И так стоять, минуту или две.
Смотреть на сосны, ни о чем не думать.
Когда бы мог я выдержать все это
Хоть полчаса, я б стал тогда святым.
Но не святой. Пяти минут довольно.
И снова надо что-то делать с миром,
Как будто можно сделать что-то лучше,
Чем сделан снег, и солнце, и деревья.
Приятно ощущать опустошенность чресел,
любимую к такси с поклоном проводив,
и после вспоминать, сжимая ручки кресел,
весь перечень ее лишь мне доступных див.
Любимая, ты сон, ты музыка Эллады,
ты легкий ветерок у кипрских берегов,
ты ликованье дня, ты шелест звездопада,
ты клад из кладовой хтонических богов.
Москва сейчас заснет.
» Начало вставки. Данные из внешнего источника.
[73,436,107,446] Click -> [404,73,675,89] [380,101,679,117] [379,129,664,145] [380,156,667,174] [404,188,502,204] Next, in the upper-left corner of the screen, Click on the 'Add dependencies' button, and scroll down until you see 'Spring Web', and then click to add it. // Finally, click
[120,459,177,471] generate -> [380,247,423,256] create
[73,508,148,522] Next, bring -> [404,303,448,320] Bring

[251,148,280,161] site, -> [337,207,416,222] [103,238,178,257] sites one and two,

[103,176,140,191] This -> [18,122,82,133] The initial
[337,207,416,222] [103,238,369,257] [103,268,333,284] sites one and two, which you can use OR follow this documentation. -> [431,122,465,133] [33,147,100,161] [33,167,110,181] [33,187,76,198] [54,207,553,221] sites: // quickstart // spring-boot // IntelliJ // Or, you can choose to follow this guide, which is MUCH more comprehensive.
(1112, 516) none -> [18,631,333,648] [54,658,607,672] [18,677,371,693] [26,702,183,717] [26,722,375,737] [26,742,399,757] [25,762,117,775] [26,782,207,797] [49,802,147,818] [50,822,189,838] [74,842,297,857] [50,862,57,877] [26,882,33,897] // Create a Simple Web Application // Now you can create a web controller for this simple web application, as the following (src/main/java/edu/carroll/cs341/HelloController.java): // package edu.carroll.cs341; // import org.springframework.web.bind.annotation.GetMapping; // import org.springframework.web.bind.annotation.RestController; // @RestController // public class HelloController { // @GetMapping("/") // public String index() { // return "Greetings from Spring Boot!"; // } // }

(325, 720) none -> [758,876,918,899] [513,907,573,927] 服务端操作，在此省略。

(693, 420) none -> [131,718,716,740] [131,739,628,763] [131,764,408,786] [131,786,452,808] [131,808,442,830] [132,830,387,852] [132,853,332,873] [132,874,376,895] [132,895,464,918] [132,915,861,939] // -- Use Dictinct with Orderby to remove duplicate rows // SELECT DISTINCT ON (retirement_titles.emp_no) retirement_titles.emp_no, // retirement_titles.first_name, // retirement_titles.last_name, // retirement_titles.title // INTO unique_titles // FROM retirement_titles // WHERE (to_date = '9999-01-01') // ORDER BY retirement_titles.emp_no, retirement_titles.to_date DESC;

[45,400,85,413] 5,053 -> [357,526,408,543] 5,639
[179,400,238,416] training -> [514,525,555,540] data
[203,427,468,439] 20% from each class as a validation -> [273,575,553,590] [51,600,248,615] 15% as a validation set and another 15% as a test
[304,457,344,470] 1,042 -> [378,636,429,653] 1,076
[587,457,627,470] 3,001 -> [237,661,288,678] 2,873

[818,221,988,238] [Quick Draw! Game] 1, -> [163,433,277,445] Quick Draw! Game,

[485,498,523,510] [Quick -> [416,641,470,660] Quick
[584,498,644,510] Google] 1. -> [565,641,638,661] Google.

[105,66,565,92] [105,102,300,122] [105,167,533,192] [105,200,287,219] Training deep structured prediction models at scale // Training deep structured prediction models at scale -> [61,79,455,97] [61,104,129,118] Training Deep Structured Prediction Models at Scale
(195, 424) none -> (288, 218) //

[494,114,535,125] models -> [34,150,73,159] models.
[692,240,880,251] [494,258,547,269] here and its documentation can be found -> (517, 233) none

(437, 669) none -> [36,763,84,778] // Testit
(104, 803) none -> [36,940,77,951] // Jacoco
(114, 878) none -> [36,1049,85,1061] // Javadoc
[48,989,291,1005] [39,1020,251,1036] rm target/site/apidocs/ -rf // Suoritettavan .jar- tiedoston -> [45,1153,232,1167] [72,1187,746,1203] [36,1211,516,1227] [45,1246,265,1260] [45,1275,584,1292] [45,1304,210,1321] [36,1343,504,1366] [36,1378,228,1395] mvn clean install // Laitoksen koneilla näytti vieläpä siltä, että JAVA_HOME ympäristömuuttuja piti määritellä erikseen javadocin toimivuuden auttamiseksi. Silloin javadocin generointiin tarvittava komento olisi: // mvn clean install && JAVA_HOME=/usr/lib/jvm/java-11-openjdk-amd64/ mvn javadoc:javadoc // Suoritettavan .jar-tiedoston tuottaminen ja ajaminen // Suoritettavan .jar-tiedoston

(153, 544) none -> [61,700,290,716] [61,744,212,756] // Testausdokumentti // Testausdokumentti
Все реже шум моторов,
все больше он похож на плеск Эгейских волн.
Эфебы вышли в ночь и чертят вдоль заборов:
"AC/DC", "Спартак", "Жиды и чурки - вон!".
Речь плебса ныне - смесь шакальих гнусных криков
и рева на убой ведомого скота.
Грядут на Третий Рим двунадесять языков -
и эти трусы вмиг откроют им врата.
Рим опозорен, в грязь повержены знамена -
наш храбрый Леонид к мидянам в тыл полез.
О Вар! О Леонид! Верни мне легионы!
Молчит Афганистан, как Тевтобургский лес.
Но плебсу наплевать на бедствия державы,
он жаждет зрелищ, игр и денежных раздач,
печной горшок ему дороже римской славы
и лупанар важней военных неудач.
Я вглядываюсь в темь, в Татарскую пустыню,
простершуюся за Московской кольцевой.
О чем-то голосит под окнами моими
напившийся вина сосед-мастеровой.
Поет он о любви хорошенькой рабыни,
герой-центурион предмет ее забот:
она твердит, что ей покоя нет отныне
и что защитный плащ с ума ее сведет.
Сменяются вожди, законы и кумиры,
границы грозных царств сметает ужас толп,
и лишь одна Любовь от сотворенья мира
незыблемо стоит и высится, как столп.
О миродержец Пан! Сей скипетр драгоценный -
великий столп Любви - сжимает длань твоя,
и если он падет, что станет со Вселенной,
куда исчезнут смысл и радость бытия?
Любимая, прости, ведь я задумал оду,
я именем твоим хотел остановить
мгновенье, я хотел трем грациям в угоду
тугою сетью слов твой облик уловить.
Я нес к твоим стопам граненые алмазы
метафор, тропов, рифм, эпитетов, эмблем.
Увы и ах! Мои священные экстазы
опять попали в плен сиюминутных тем.
Опять курился зря мой жертвенник ликейский,
я гимна в честь твою опять не написал -
я грешен пред тобой, но этот грех злодейский
клянется замолить твой преданный вассал.